On peut construire des ponts très hauts et très solides en bois (types "pont de la rivière kwaï" qui inspira la fiction historique de Pierre Boulle). Mais le choix du béton se fera uniquement pour des questions de coût (coups de peintures au lieu de remplacement des structures, peu d'entretien par rapport au bois...).

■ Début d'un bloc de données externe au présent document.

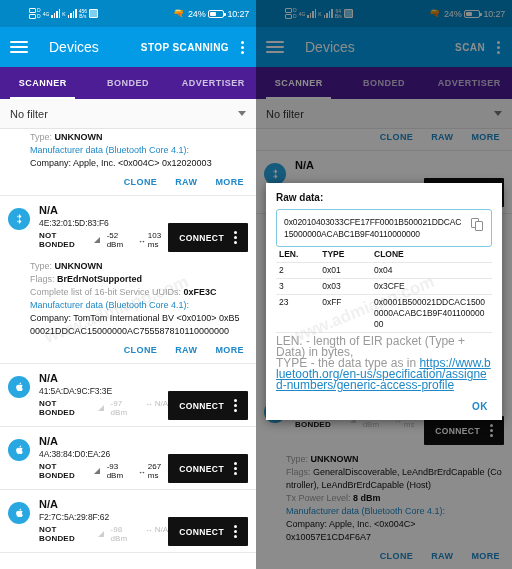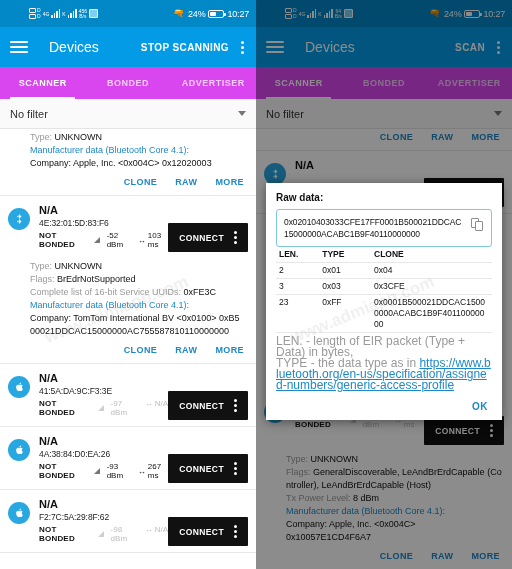"SCANNER" .tabs { background: #d946ef -> #4c1d95 }
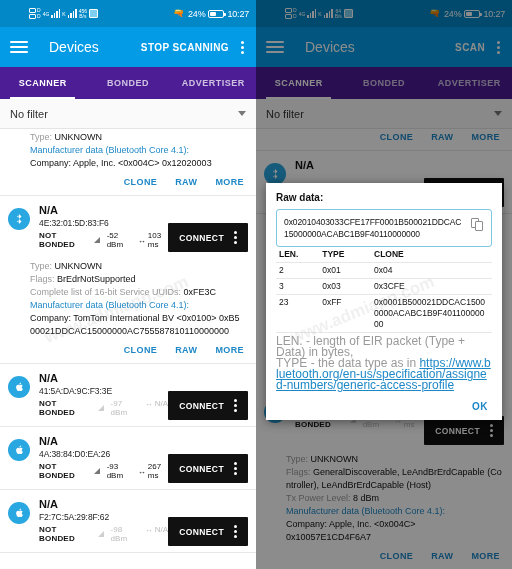"UNKNOWN" .d-strong { font-weight: 400 -> 700 }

Et alors, bonjour fissures, effritements... En somme, si j'ai bien compris l'article, ce n'est pas la rigidité qui est recherchée, mais une plus grande souplesse dans la résistance : faire plus fin, moins cassant (pour les tremblements de terres, les mouvements du sol...). Donc, une sorte de bambou... D'ailleurs, rajouter des polymères nanostructurés, n'est-ce pas faire l'aveu de la supériorité de la cellulose ?
Cela dit, l'article ne peut trop en dire sur la recherche elle-même : le secret de certains dosages est souvent préférable à la seule mise sous brevet.